As regards the latter, the man was never on any occasion admitted into the seance room, while as to the former the medium has herself publicly denied the charge. Richet observes that even if the charge were true, psychic researchers were aware of what value to attach to such revelations, which only showed the instability of mediums.

Richet sums up:

The materializations given by Marthe Beraud are of the highest importance. They have presented numerous facts illustrating the general processes of materializations, and have supplied metapsychic science with entirely new and unforeseen data.

This is his final reasoned judgment.

The first prolonged systematic investigation of ectoplasm was undertaken by a French lady, Madame Bisson, the widow of Adolphe Bisson, a well-known public man. It is probable that Madame Bisson will take a place beside her compatriot Madame Curie in the annals of science. Madame Bisson acquired considerable personal influence over Eva, who had after the Algiers experiments been subjected to the usual intolerant persecution. She took her into her care and provided for her in all ways. She then began a series of experiments which lasted for five years, and which gave such solid results that not one, but several, sciences may in the future take their origin from them. In these experiments she associated herself with Dr. Schrenck Notzing, a German savant from Munich, whose name will also be imperishably connected with the original investigation of ectoplasm. Their studies were carried on between 1908 and 1913, and are recorded in her book "Les Phenomenes dits de Materialisation" and in Schrenck Notzing's "Phenomena of Materialisation," which has been translated into English.

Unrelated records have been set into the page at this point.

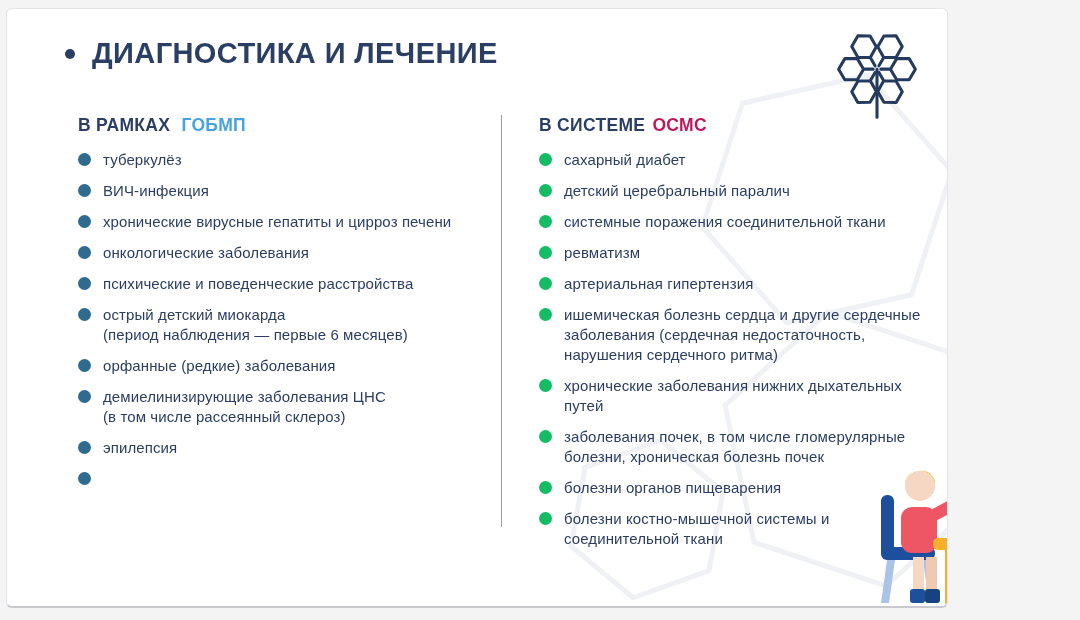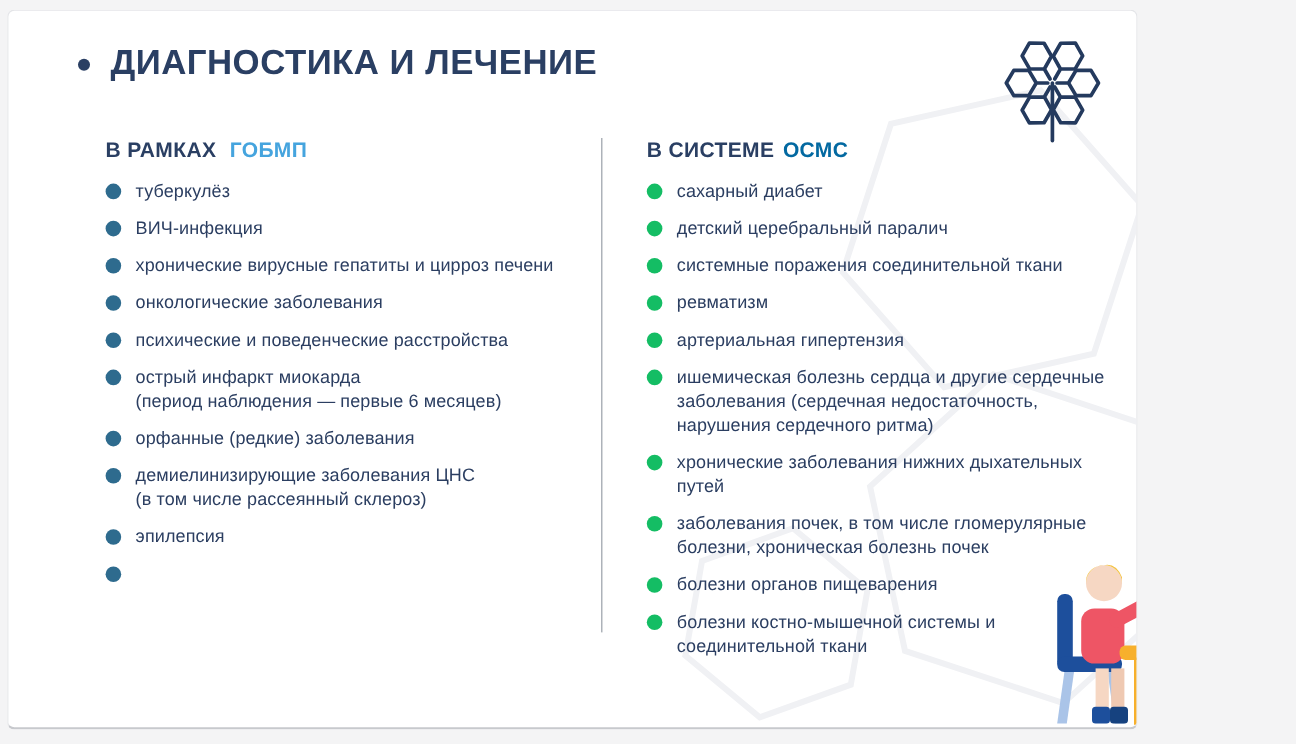--- a/index.html
+++ b/index.html
@@ -27,21 +27,21 @@
   .title-bullet {
     width: 10px; height: 10px; border-radius: 50%;
     background: #2a3f63; flex-shrink: 0;
   }
   .title-text {
     font-size: 29px; font-weight: bold; letter-spacing: 0.4px;
     color: #2a3f63;
   }
 
   .column { position: absolute; top: 106px; width: 425px; }
-  .col-left  { left: 81px; }
+  .col-left  { left: 71px; }
   .col-right { left: 532px; }
   .col-heading {
     font-size: 17.5px; font-weight: bold; letter-spacing: 0.3px;
     color: #2a3f63; margin-bottom: 14px; white-space: nowrap;
   }
   .divider {
     position: absolute; left: 494px; top: 106px;
     width: 1px; height: 412px; background: #9aa0a8;
   }
   .list { display: flex; flex-direction: column; gap: 11px; }
@@ -132,21 +132,21 @@
         </div>
         <div class="item">
           <span class="bullet" style="background: rgb(46, 107, 142);"></span>
           <div class="item-text">
             <div>психические и поведенческие расстройства</div>
           </div>
         </div>
         <div class="item">
           <span class="bullet" style="background: rgb(46, 107, 142);"></span>
           <div class="item-text">
-            <div>острый инфаркт миокарда</div>
+            <div>острый детский миокарда</div>
             <div>(период наблюдения — первые 6 месяцев)</div>
           </div>
         </div>
         <div class="item">
           <span class="bullet" style="background: rgb(46, 107, 142);"></span>
           <div class="item-text">
             <div>орфанные (редкие) заболевания</div>
           </div>
         </div>
         <div class="item">
@@ -166,21 +166,21 @@
           <span class="bullet" style="background: rgb(46, 107, 142);"></span>
         </div>
       </div>
   </div>
 
   <div class="divider"></div>
 
   <div class="column col-right">
     <div class="col-heading">
       <span style="margin-right: 2px;">В СИСТЕМЕ</span>
-      <span style="color: #0369a1;">ОСМС</span>
+      <span style="color: #be185d;">ОСМС</span>
     </div>
     <div class="list">
         <div class="item">
           <span class="bullet" style="background: rgb(20, 189, 100);"></span>
           <div class="item-text">
             <div>сахарный диабет</div>
           </div>
         </div>
         <div class="item">
           <span class="bullet" style="background: rgb(20, 189, 100);"></span>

Their method was to make Eva C. change all her garments under supervision, and to dress her in a gown which had no buttons and was fastened at the back. Only her hands and feet were free. She was then taken into the experimental room, to which she had access at no other time. At one end of this room was a small space shut in by curtains at the back and sides and top, but open in front. This was called the cabinet and the object of it was to concentrate the ectoplasmic vapour.

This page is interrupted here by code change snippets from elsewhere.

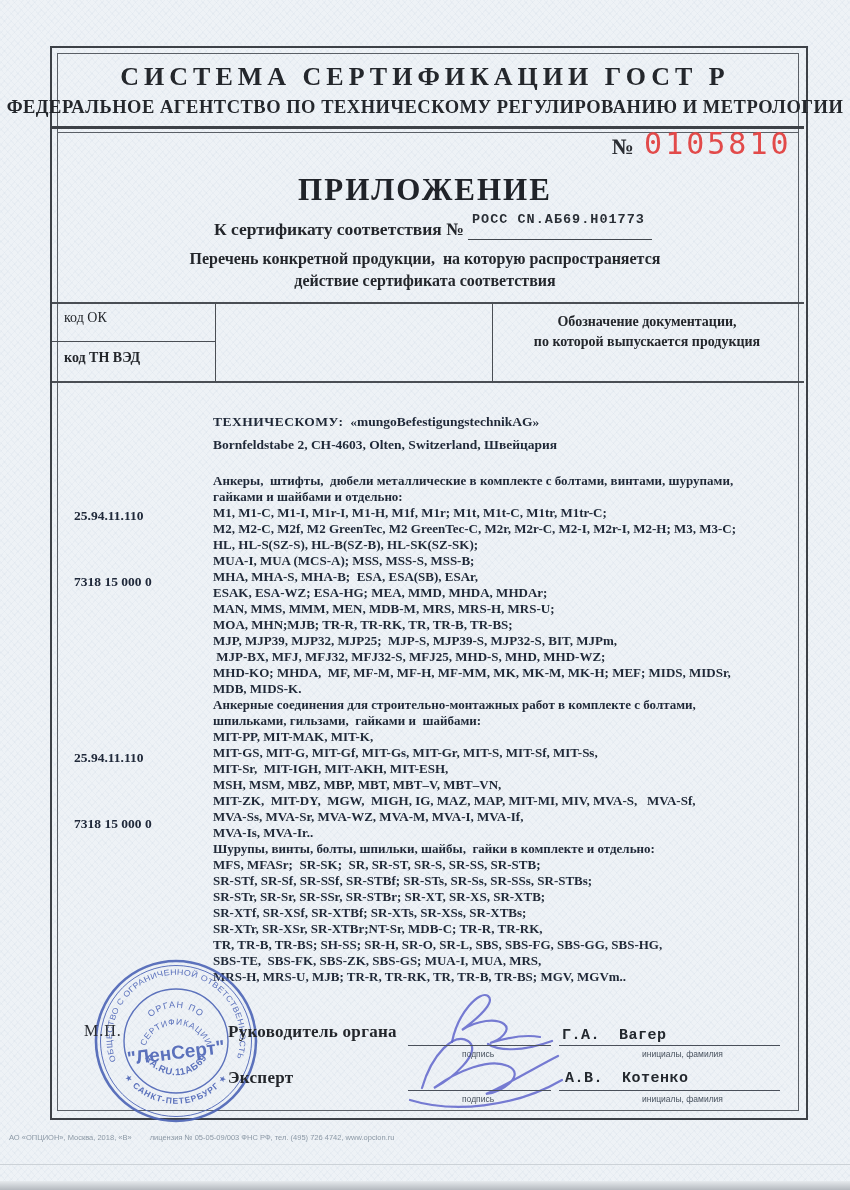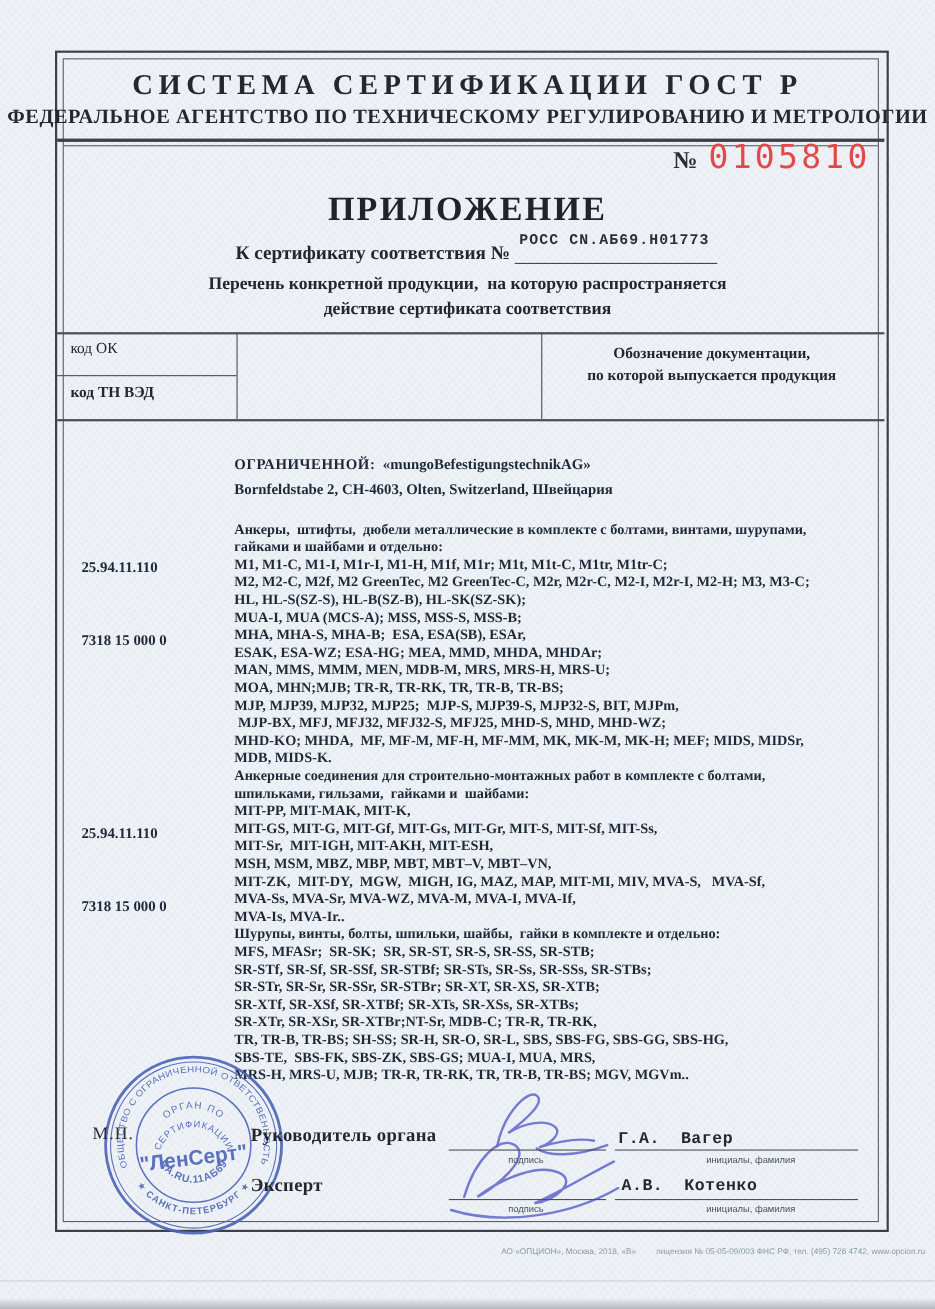--- a/index.html
+++ b/index.html
@@ -58,21 +58,21 @@
   .cap{font-family:"Liberation Sans","DejaVu Sans",sans-serif;font-size:8.5px;color:#48525e;}
   .cap1a{left:462px;top:1049px;} .cap1b{left:642px;top:1049px;}
   .cap2a{left:462px;top:1094px;} .cap2b{left:642px;top:1094px;}
   .pname{font-family:"Liberation Mono","DejaVu Sans Mono",monospace;font-size:15px;font-weight:bold;letter-spacing:.5px;color:#23282e;white-space:pre;}
   .pname1{left:562px;top:1027px;} .pname2{left:565px;top:1070px;}
   .sig{opacity:.85;}
   .sig1{left:400px;top:980px;} .sig2{left:392px;top:1016px;}
   .stamp{left:92px;top:957px;opacity:.9;}
   .stamp text{fill:#4c64b6;font-family:"Liberation Sans","DejaVu Sans",sans-serif;}
   
-  .footer{left:12px;right:0;top:1133px;text-align:right;font-family:"Liberation Sans","DejaVu Sans",sans-serif;font-size:7.5px;color:#8b98a5;}
+  .footer{left:0;right:0;top:1133px;text-align:left;font-family:"Liberation Sans","DejaVu Sans",sans-serif;font-size:7.5px;color:#8b98a5;}
   .footer span{margin:0 9px;}
   .fold{left:0;top:1164px;width:850px;height:1px;background:#ccd2d7;}
   .scan-edge{left:0;bottom:0;width:850px;height:9px;background:linear-gradient(#e6eaed,#b4b9bf);}
 </style>
 </head>
 <body>
 
 <div class="page">
 
   <div class="abs frame-outer"></div>
@@ -111,21 +111,21 @@
   <div class="abs codes codes1">
     <div>25.94.11.110</div>
     <div>7318 15 000 0</div>
   </div>
   <div class="abs codes codes2">
     <div>25.94.11.110</div>
     <div>7318 15 000 0</div>
   </div>
 
   <div class="abs bodycol">
-    <div class="manu"><span class="lbl">ОГРАНИЧЕННОЙ:</span><span>  «mungoBefestigungstechnikAG»</span></div>
+    <div class="manu"><span class="lbl">ТЕХНИЧЕСКОМУ:</span><span>  «mungoBefestigungstechnikAG»</span></div>
     <div class="manu">Bornfeldstabe 2, CH-4603, Olten, Switzerland, Швейцария</div>
     <div class="secs">
       <div class="sec-line">Анкеры,  штифты,  дюбели металлические в комплекте с болтами, винтами, шурупами,</div>
       <div class="sec-line">гайками и шайбами и отдельно:</div>
       <div class="sec-line">М1, M1-C, M1-I, M1r-I, M1-H, M1f, M1r; M1t, M1t-C, M1tr, M1tr-C;</div>
       <div class="sec-line">M2, M2-C, M2f, M2 GreenTec, M2 GreenTec-C, M2r, M2r-C, M2-I, M2r-I, M2-H; M3, M3-C;</div>
       <div class="sec-line">HL, HL-S(SZ-S), HL-B(SZ-B), HL-SK(SZ-SK);</div>
       <div class="sec-line">MUA-I, MUA (MCS-A); MSS, MSS-S, MSS-B;</div>
       <div class="sec-line">MHA, MHA-S, MHA-B;  ESA, ESA(SB), ESAr,</div>
       <div class="sec-line">ESAK, ESA-WZ; ESA-HG; MEA, MMD, MHDA, MHDAr;</div>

In describing their joint results the German savant says: "We have very often been able to establish that by an unknown biological process there comes from the body of the medium a material, at first semi-fluid, which possesses some of the properties of a living substance, notably that of the power of change, of movement, and of the assumption of definite forms." He adds: "One might doubt the truth of these facts if they had not been verified hundreds of times in the course of laborious tests under varied and very strict conditions." Could there be, so far as this substance is concerned, a more complete vindication of those early Spiritualists who for two generations had borne with patience the ridicule of the world? Schrenck Notzing ends his dignified preface by exhorting his fellow-worker to take heart. "Do not allow yourself to be discouraged in your efforts to open a new domain for science either by foolish attacks, by cowardly calumnies, by the misrepresentation of facts, by the violence of the malevolent, or by any sort of intimidation. Advance always along the path that you have opened, thinking of the words of Faraday, 'Nothing is too amazing to be true.'"

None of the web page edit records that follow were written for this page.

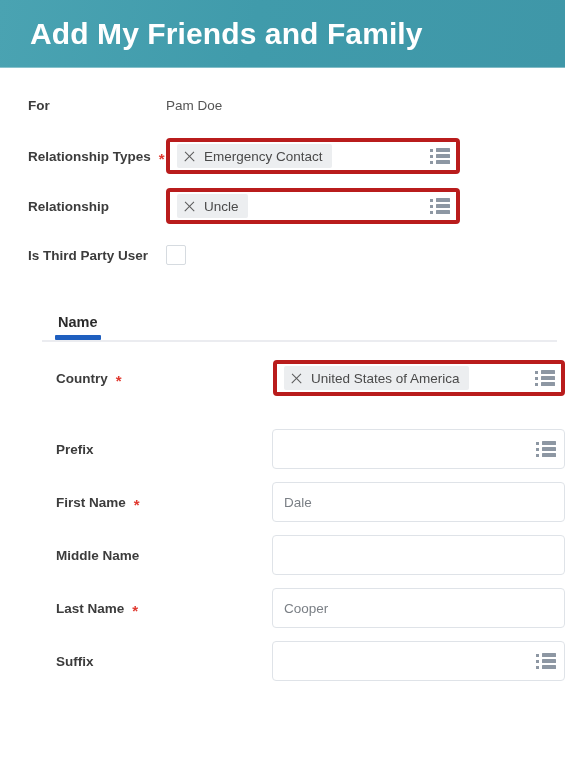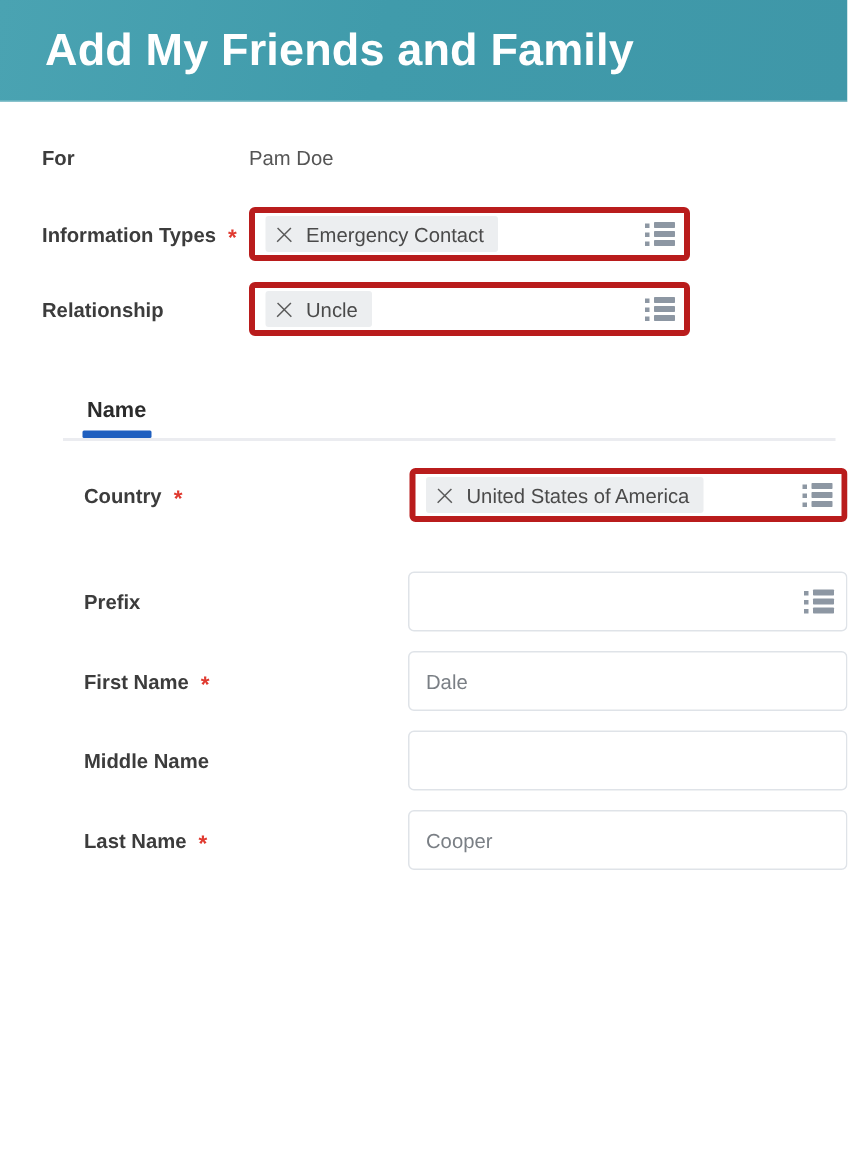--- a/index.html
+++ b/index.html
@@ -251,21 +251,21 @@
 
   <div class="row top-row">
     <div class="label-cell">
       <span class="label">For</span>
     </div>
     <span class="static-value">Pam Doe</span>
   </div>
 
   <div class="row">
     <div class="label-cell">
-      <span class="label">Information Types</span>
+      <span class="label">Relationship Types</span>
       <span class="req">*</span>
     </div>
     <div class="field wide">
       <span class="chip">
         <span class="chip-x"></span>
         <span>Emergency Contact</span>
       </span>
       <span class="prompt-icon">
         <span class="ln">
             <i></i>
@@ -302,20 +302,26 @@
             <b></b>
           </span>
         <span class="ln">
             <i></i>
             <b></b>
           </span>
       </span>
     </div>
   </div>
 
+  <div class="row">
+    <div class="label-cell">
+      <span class="label">Is Third Party User</span>
+    </div>
+    <span class="checkbox"></span>
+  </div>
 
 </div>
 
 <div class="tabs-wrap">
   <div class="tabs">
     <div class="tab active">
       <span>Name</span>
     </div>
   </div>
   <div class="tab-divider"></div>
@@ -399,14 +405,37 @@
   <div class="name-row">
     <div class="name-label-cell">
       <span class="label">Last Name</span>
       <span class="req">*</span>
     </div>
     <div class="text-field">
       <span class="val">Cooper</span>
     </div>
   </div>
 
+  <div class="name-row">
+    <div class="name-label-cell">
+      <span class="label">Suffix</span>
+      <span class="req"></span>
+    </div>
+    <div class="text-field">
+      <span class="val"></span>
+      <span class="prompt-icon" style="margin-left: auto;">
+        <span class="ln">
+            <i></i>
+            <b></b>
+          </span>
+        <span class="ln">
+            <i></i>
+            <b></b>
+          </span>
+        <span class="ln">
+            <i></i>
+            <b></b>
+          </span>
+      </span>
+    </div>
+  </div>
 
 </div>
 
 </body></html>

The results are among the most notable of any series of investigations of which we have record. It was testified by numerous competent witnesses, and confirmed by photographs, that there oozed from the medium's mouth, ears, nose, eyes, and skin this extraordinary gelatinous material. The pictures are strange and repulsive, but many of Nature's processes seem so in our eyes. You can see this streaky, viscous stuff hanging like icicles from the chin, dripping down on to the body, and forming a white apron over the front, or projecting in shapeless lumps from the orifices of the face. When touched, or when undue light came upon it, it writhed back into the body as swiftly and stealthily as the tentacles of a hidden octopus.